Revision tracking records:
»»

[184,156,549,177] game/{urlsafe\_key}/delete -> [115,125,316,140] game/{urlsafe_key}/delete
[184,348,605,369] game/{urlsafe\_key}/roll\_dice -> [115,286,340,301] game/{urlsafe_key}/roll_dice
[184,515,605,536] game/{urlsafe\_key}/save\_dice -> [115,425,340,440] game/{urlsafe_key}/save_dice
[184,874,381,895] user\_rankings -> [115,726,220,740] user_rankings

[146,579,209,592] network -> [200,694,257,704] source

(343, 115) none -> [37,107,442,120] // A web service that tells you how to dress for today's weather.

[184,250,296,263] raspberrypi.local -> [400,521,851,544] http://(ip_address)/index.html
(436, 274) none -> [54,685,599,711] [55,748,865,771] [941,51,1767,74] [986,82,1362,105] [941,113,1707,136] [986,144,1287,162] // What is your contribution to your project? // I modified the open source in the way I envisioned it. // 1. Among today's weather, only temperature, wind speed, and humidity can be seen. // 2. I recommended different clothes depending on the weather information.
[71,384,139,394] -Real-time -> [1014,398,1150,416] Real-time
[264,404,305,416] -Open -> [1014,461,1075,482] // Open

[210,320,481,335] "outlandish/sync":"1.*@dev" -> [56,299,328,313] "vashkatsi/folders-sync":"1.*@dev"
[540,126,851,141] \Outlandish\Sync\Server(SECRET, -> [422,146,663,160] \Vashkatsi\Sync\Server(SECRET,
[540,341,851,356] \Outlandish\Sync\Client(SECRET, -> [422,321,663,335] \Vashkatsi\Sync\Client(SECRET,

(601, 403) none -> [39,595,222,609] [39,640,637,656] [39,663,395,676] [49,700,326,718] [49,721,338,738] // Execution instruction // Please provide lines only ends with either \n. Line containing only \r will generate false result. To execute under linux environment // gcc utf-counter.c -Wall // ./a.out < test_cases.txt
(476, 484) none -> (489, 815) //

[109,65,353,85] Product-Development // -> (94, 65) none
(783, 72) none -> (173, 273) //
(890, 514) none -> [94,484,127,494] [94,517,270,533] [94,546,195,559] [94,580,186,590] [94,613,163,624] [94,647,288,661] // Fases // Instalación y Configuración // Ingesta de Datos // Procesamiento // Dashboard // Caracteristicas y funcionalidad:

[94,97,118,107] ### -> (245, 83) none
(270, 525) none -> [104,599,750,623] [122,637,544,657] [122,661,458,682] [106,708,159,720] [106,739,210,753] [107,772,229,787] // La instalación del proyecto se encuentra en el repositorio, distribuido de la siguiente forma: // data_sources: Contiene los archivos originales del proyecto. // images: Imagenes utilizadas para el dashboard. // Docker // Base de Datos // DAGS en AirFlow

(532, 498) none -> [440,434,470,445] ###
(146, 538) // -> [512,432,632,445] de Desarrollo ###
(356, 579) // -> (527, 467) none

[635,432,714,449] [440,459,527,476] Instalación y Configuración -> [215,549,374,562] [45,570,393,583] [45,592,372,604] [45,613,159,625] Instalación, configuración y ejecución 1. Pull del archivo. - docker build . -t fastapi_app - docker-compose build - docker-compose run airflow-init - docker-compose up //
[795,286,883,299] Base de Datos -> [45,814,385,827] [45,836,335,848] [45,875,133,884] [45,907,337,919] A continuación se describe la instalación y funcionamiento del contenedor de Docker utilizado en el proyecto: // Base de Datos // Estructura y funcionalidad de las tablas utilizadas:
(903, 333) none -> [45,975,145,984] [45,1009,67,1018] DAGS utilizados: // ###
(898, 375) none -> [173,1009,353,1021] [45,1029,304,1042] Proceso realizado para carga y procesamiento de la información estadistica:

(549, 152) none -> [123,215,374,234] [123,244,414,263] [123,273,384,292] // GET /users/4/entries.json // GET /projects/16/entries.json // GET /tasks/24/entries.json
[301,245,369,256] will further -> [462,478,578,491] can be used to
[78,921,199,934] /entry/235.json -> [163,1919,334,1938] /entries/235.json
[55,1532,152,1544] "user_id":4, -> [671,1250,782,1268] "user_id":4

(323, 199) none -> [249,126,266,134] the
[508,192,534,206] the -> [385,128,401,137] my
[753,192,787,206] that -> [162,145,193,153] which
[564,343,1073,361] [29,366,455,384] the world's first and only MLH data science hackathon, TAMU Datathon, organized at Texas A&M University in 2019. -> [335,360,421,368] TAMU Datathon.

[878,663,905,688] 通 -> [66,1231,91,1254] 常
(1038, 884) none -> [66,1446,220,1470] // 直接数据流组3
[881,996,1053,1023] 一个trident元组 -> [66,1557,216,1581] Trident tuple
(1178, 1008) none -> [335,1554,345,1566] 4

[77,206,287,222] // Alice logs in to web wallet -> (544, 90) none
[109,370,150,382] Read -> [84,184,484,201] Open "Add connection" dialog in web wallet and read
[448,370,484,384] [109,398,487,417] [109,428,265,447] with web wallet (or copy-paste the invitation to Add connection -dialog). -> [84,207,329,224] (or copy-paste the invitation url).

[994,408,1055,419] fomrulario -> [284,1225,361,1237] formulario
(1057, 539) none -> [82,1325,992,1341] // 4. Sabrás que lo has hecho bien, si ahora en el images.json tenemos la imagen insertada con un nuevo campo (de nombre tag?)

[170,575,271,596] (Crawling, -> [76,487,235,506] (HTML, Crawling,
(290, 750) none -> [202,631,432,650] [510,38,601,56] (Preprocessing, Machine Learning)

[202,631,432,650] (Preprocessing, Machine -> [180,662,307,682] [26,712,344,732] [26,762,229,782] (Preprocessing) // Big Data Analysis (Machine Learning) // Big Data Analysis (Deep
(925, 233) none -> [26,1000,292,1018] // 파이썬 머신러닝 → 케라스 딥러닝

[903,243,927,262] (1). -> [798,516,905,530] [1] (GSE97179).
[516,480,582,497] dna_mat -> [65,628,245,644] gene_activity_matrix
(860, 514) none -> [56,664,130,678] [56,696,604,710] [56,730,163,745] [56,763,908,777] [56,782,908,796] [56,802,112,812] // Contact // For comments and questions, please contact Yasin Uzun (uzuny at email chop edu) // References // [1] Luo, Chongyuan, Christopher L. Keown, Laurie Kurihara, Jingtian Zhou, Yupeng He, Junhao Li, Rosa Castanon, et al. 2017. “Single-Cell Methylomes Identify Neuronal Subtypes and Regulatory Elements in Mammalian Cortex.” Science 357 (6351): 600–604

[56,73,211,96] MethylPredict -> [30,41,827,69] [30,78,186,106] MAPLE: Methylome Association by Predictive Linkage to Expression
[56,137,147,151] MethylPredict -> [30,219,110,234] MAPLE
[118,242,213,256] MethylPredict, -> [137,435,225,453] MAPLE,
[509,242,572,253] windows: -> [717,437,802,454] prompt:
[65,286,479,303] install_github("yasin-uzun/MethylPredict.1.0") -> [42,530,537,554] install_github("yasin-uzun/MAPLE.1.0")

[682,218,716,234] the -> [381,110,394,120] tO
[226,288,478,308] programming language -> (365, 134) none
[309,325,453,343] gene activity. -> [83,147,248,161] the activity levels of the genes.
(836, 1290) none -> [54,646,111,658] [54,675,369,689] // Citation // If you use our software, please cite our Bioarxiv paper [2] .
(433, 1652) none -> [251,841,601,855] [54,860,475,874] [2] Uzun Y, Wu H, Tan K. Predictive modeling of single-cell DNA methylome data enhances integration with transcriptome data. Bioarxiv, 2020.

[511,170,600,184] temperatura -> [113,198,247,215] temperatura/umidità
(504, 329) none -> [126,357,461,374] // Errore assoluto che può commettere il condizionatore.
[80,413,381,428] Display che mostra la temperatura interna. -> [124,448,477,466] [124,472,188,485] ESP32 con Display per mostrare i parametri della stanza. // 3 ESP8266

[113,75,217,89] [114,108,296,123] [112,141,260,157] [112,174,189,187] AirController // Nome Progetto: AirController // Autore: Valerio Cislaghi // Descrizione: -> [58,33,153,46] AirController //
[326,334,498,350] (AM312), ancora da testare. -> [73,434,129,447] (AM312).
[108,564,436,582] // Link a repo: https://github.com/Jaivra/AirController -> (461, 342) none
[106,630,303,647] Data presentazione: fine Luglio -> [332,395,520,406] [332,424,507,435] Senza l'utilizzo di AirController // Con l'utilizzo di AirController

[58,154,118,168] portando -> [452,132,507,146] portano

««

WORK ORDER: Which lines of the data include the string "images"? Find them and copy each one.

OUTPUT OF THE EXERCISE:
(270, 525) none -> [104,599,750,623] [122,637,544,657] [122,661,458,682] [106,708,159,720] [106,739,210,753] [107,772,229,787] // La instalación del proyecto se encuentra en el repositorio, distribuido de la siguiente forma: // data_sources: Contiene los archivos originales del proyecto. // images: Imagenes utilizadas para el dashboard. // Docker // Base de Datos // DAGS en AirFlow
(1057, 539) none -> [82,1325,992,1341] // 4. Sabrás que lo has hecho bien, si ahora en el images.json tenemos la imagen insertada con un nuevo campo (de nombre tag?)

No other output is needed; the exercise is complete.